>>>>>

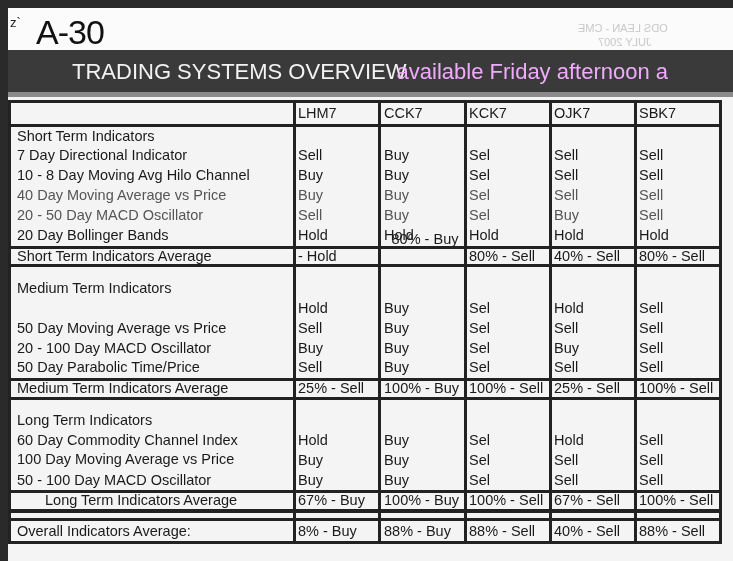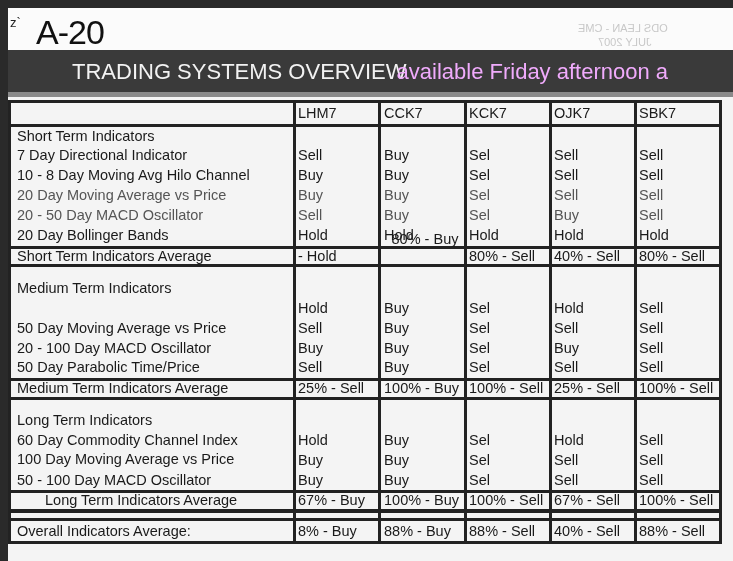--- a/index.html
+++ b/index.html
@@ -33,7 +33,7 @@
 <div class="topbar"></div>
 <div class="title-area">
   <span class="corner-mark">z`</span>
-  <span class="doc-id">A-20</span>
+  <span class="doc-id">A-30</span>
   <span class="ghost" style="left:570px;top:14px;">ODS LEAN - CME</span>
   <span class="ghost" style="left:590px;top:28px;">JULY 2007</span>
 </div>

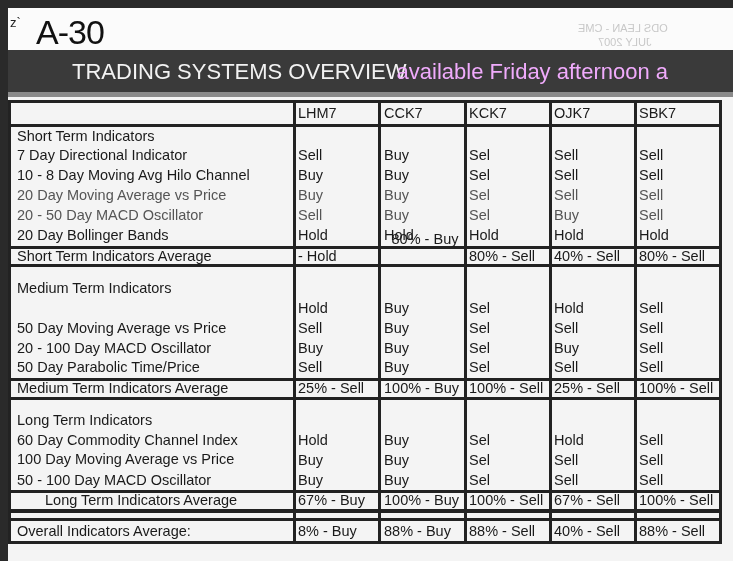--- a/index.html
+++ b/index.html
@@ -88,7 +88,7 @@
   <div class="cell col3" style="top:66px;">Sell</div>
   <div class="cell col4" style="top:66px;">Sell</div>
 
-  <div class="cell label muted" style="top:86px;">20 Day Moving Average vs Price</div>
+  <div class="cell label muted" style="top:86px;">40 Day Moving Average vs Price</div>
   <div class="cell col0 muted" style="top:86px;">Buy</div>
   <div class="cell col1 muted" style="top:86px;">Buy</div>
   <div class="cell col2 muted" style="top:86px;">Sel</div>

<<<<<

Omit every picture, then write out the entries above exactly.

SOLUTION FOR THIS EXERCISE —
--- a/index.html
+++ b/index.html
@@ -33,7 +33,7 @@
 <div class="topbar"></div>
 <div class="title-area">
   <span class="corner-mark">z`</span>
-  <span class="doc-id">A-20</span>
+  <span class="doc-id">A-30</span>
   <span class="ghost" style="left:570px;top:14px;">ODS LEAN - CME</span>
   <span class="ghost" style="left:590px;top:28px;">JULY 2007</span>
 </div>

--- a/index.html
+++ b/index.html
@@ -88,7 +88,7 @@
   <div class="cell col3" style="top:66px;">Sell</div>
   <div class="cell col4" style="top:66px;">Sell</div>
 
-  <div class="cell label muted" style="top:86px;">20 Day Moving Average vs Price</div>
+  <div class="cell label muted" style="top:86px;">40 Day Moving Average vs Price</div>
   <div class="cell col0 muted" style="top:86px;">Buy</div>
   <div class="cell col1 muted" style="top:86px;">Buy</div>
   <div class="cell col2 muted" style="top:86px;">Sel</div>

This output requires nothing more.